It’s not an exaggeration to say that K-pop is taking the world by storm—just like Korean dramas, Korean movies, Korean beauty and Korean fashion. But there’s plenty that still hasn’t boarded the K-mania. Korean American author and certified K-pop fan, Stephan Lee hopes his book, K-pop Confidential will show you how fun K-pop can be.
Lee has been working as a journalist at Entertainment Weekly covering books and movies. While K-pop has always been something at the back of his head, it was ignited when he went to Seoul for three weeks to write a feature about Korean entertainment’s world domination—getting the chance to talk to K-pop idols, filmmakers and K-drama writers. Now, Lee has put his passion into a book with K-pop Confidential and its sequel, K-pop Revolution.
The book will follow K-pop trainee Candace Park, who wants to be a K-pop idol but she will have to overcome challenges in order to be in the spotlight. Lee will be sharing his book at Hong Kong International Literary Festival on November 7. Ahead of his appearance, Lee sits down with Tatler to talk about his debut book, how he got into K-pop and why even non-K-pop fans will love it.

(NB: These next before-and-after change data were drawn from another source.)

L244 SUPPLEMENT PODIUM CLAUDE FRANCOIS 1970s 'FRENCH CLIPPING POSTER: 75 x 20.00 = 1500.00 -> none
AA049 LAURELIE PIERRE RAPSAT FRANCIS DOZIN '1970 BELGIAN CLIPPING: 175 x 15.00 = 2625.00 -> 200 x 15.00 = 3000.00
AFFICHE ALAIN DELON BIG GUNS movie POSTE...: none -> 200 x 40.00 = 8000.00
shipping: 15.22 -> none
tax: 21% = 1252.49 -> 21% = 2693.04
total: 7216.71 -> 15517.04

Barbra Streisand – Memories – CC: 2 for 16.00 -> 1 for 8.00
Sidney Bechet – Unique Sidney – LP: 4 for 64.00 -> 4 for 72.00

Can you tell us more about your new book, K-Pop Confidential?
K-Pop Confidential follows the story of Candace Park, a Korean American teen from New Jersey, as she flies to Seoul after unexpectedly passing an audition at the biggest K-pop company in the world. She enters the company’s trainee program, which she soon finds out is way harder than she ever could have expected, physically and emotionally.

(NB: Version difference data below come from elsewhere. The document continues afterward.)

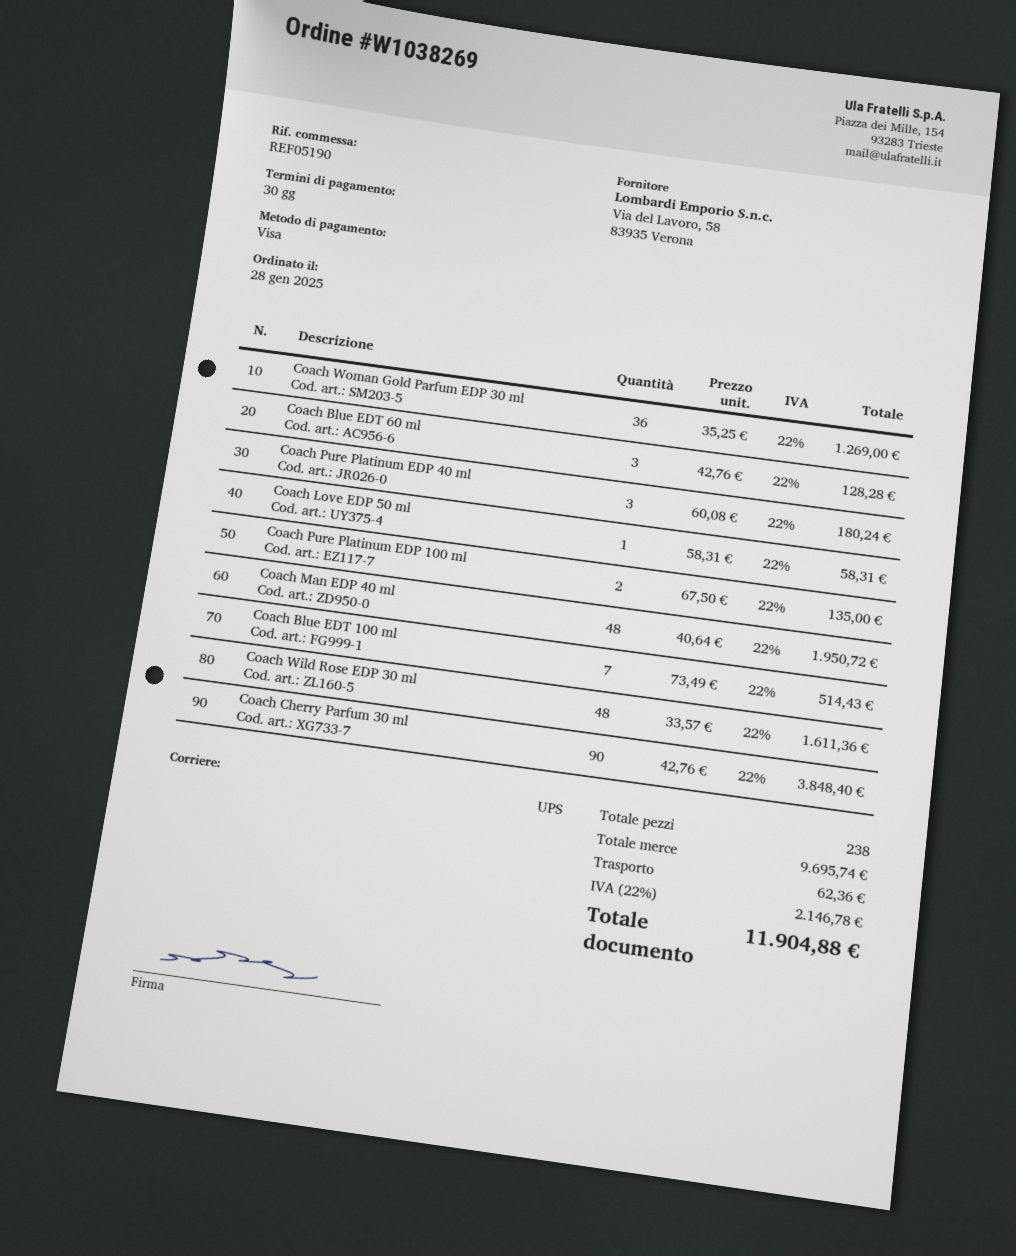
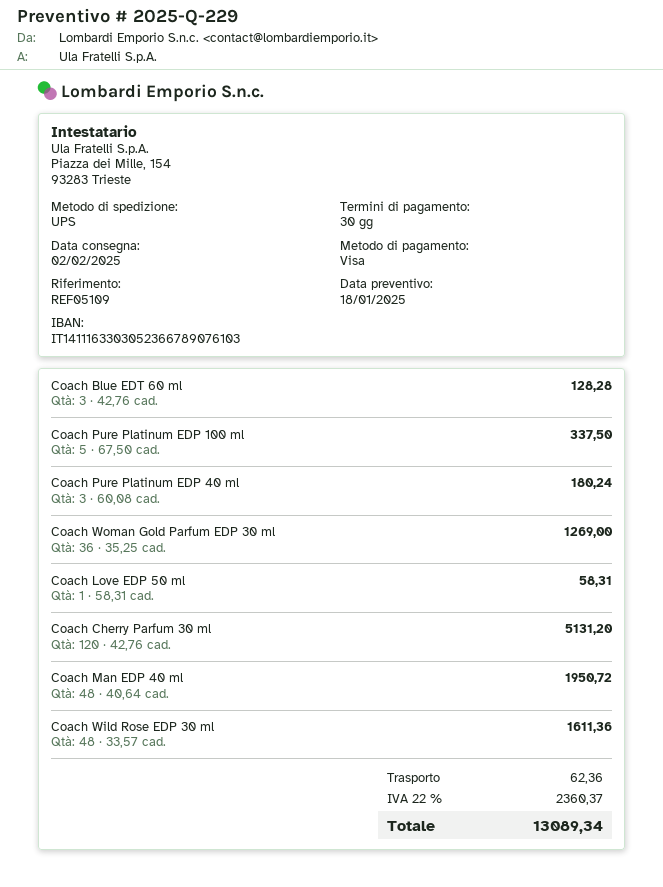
reference: REF05190 -> REF05109
Coach Pure Platinum EDP 100 ml: 2 x 67.50 = 135.00 -> 5 x 67.50 = 337.50
Coach Blue EDT 100 ml: 7 x 73.49 = 514.43 -> none
Coach Cherry Parfum 30 ml: 90 x 42.76 = 3848.40 -> 120 x 42.76 = 5131.20
tax: 22% = 2146.78 -> 22% = 2360.37
total: 11904.88 -> 13089.34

Not only are the expectations from the company unrealistic—she has to deal with insane schedules, dating bans, and enforced diets. But she’s also a fish out of water who has to learn how to be “authentically” Korean, whatever that means. Of course, Candace has a ton of fun too, falling in forbidden love, making enemies and best friends, and finding her voice literally and figuratively.

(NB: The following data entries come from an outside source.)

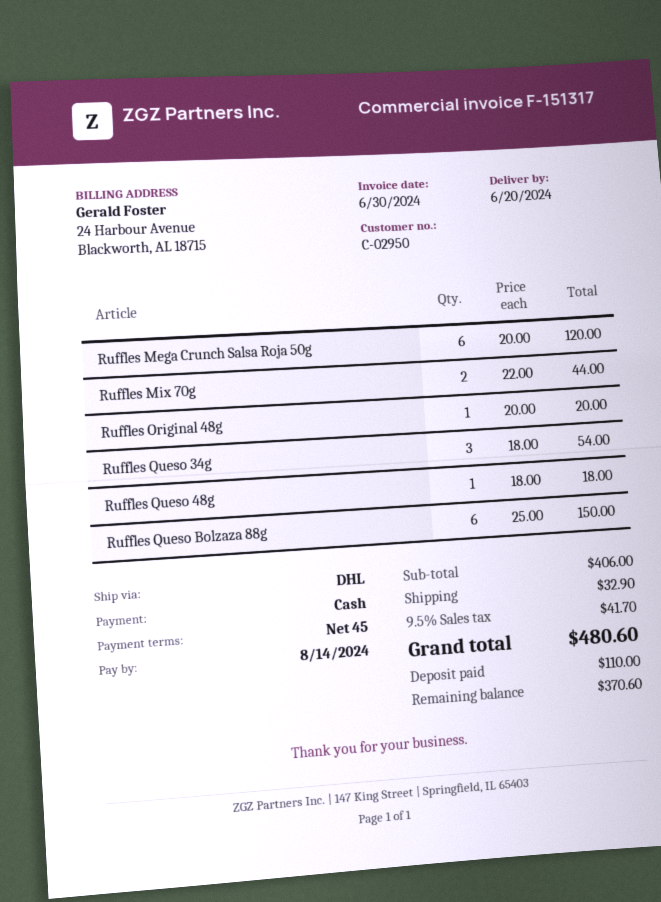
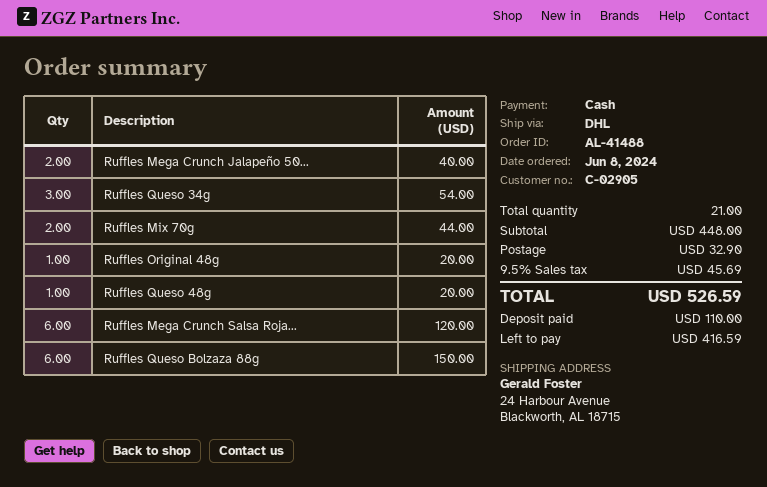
customer number: C-02950 -> C-02905
Ruffles Queso 48g: 1 for 18.00 -> 1 for 20.00
Ruffles Mega Crunch Jalapeño 50...: none -> 2 for 40.00
subtotal: 406.00 -> 448.00
tax: 9.5% = 41.70 -> 9.5% = 45.69
total: 480.60 -> 526.59
balance: 370.60 -> 416.59

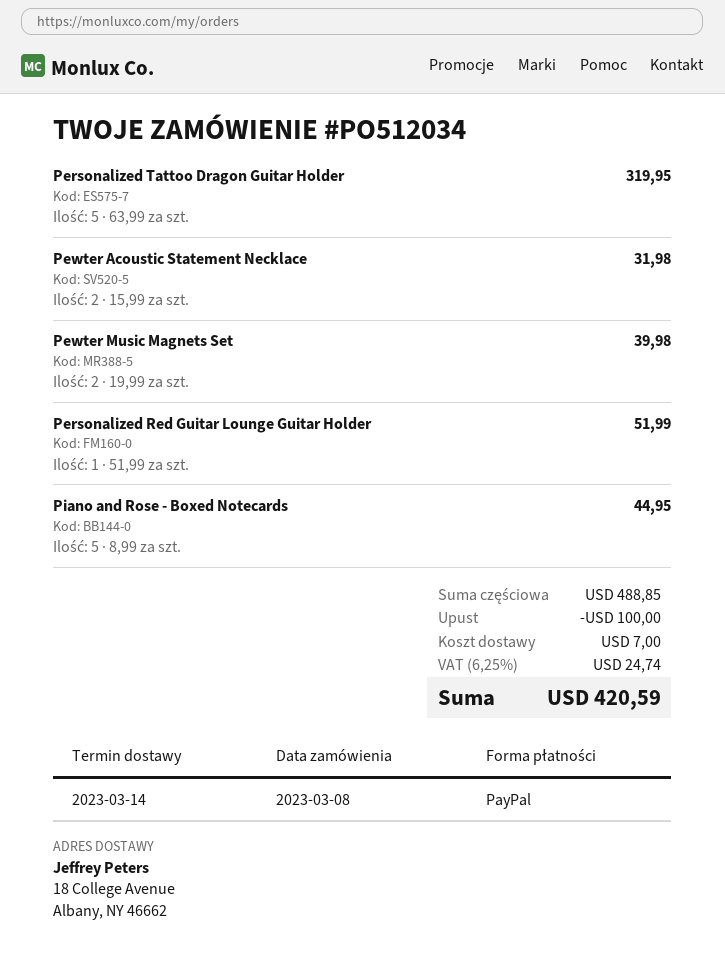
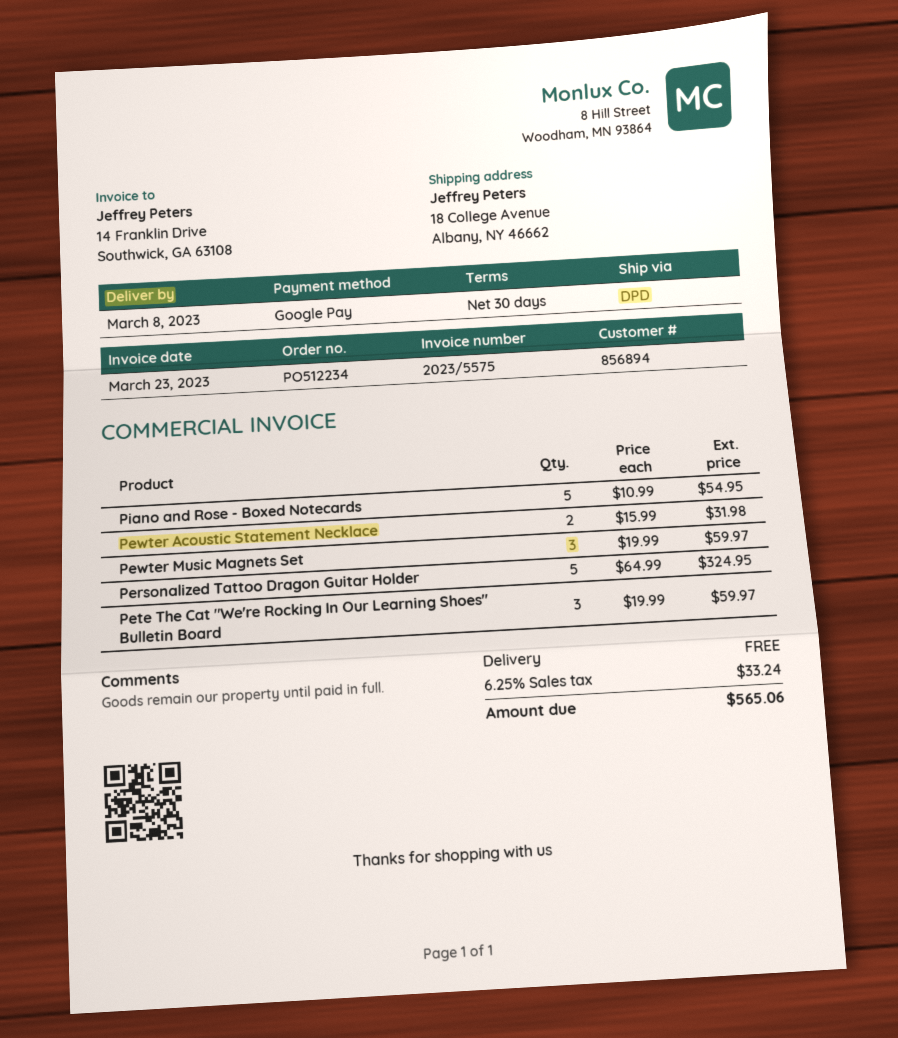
order number: PO512034 -> PO512234
delivery date: 2023-03-14 -> 2023-03-08
payment method: PayPal -> Google Pay
Personalized Tattoo Dragon Guitar Holder: 5 x 63.99 = 319.95 -> 5 x 64.99 = 324.95
Pewter Music Magnets Set: 2 x 19.99 = 39.98 -> 3 x 19.99 = 59.97
Personalized Red Guitar Lounge Guitar Holder: 1 x 51.99 = 51.99 -> none
Piano and Rose - Boxed Notecards: 5 x 8.99 = 44.95 -> 5 x 10.99 = 54.95
Pete The Cat "We're Rocking In Our Learning Shoes" Bulletin Board: none -> 3 x 19.99 = 59.97
discount: 100.00 -> none
shipping: 7.00 -> 0.00
tax: 6.25% = 24.74 -> 6.25% = 33.24
total: 420.59 -> 565.06

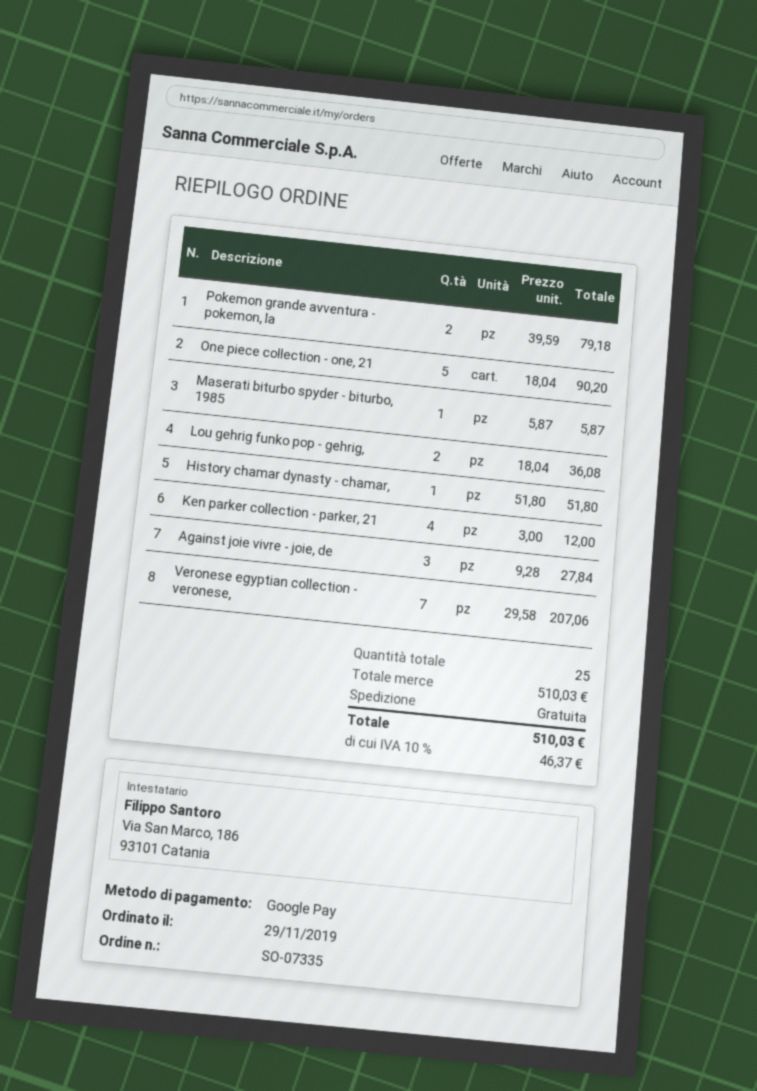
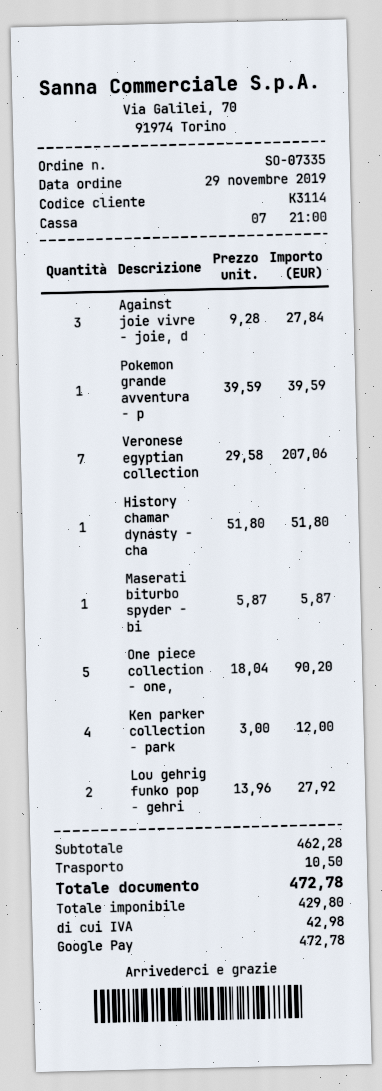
Pokemon grande avventura - pokemon, la: 2 x 39.59 = 79.18 -> 1 x 39.59 = 39.59
Lou gehrig funko pop - gehrig,: 2 x 18.04 = 36.08 -> 2 x 13.96 = 27.92
subtotal: 510.03 -> 462.28
shipping: 0.00 -> 10.50
tax: 46.37 -> 42.98
total: 510.03 -> 472.78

I also want to note that readers who had no knowledge or interest in K-pop before reading the book have loved it as there’s a definite The Hungers Games feel to a K-pop trainee facility, except it’s real life!
You’ve been working at Entertainment Weekly then now at Bustle, what made you decide to finally write a book?
I’ve found that a lot of people who write about pop culture and entertainment secretly (or not-so-secretly) wish they were the ones creating the things that they’re writing about. I love writing about entertainment, but my goal all along was to be an author and eventually screenwriter.
I was actually working on a completely different book—an adult novel that was somewhat autobiographical—when [author] David Levithan of Scholastic asked me if I’d be interested in writing a K-pop young adult (YA) novel. I’d always had an idea for a K-pop YA novel, but I never thought I’d be the one to write it until the opportunity presented itself so I immediately said yes.
Tell us, how did you get into K-pop?
I always knew about K-pop—when I was young, groups like H.O.T. and Fin.K.L were really popular. I’m embarrassed to admit this, but growing up, my goal was always to try and be more “American,” so getting into K-pop didn’t seem like a priority at the time. It wasn’t until much later while I was working at Entertainment Weekly that I was assigned Korean entertainment stories every now and then, because I was the only Asian writer on staff.
In 2014, I went to Korea for three weeks to report a story about Korean entertainment, and that’s when I really got obsessed with K-pop, especially girl groups like 2NE1 and Girls’ Generation. My fandom has grown exponentially since then.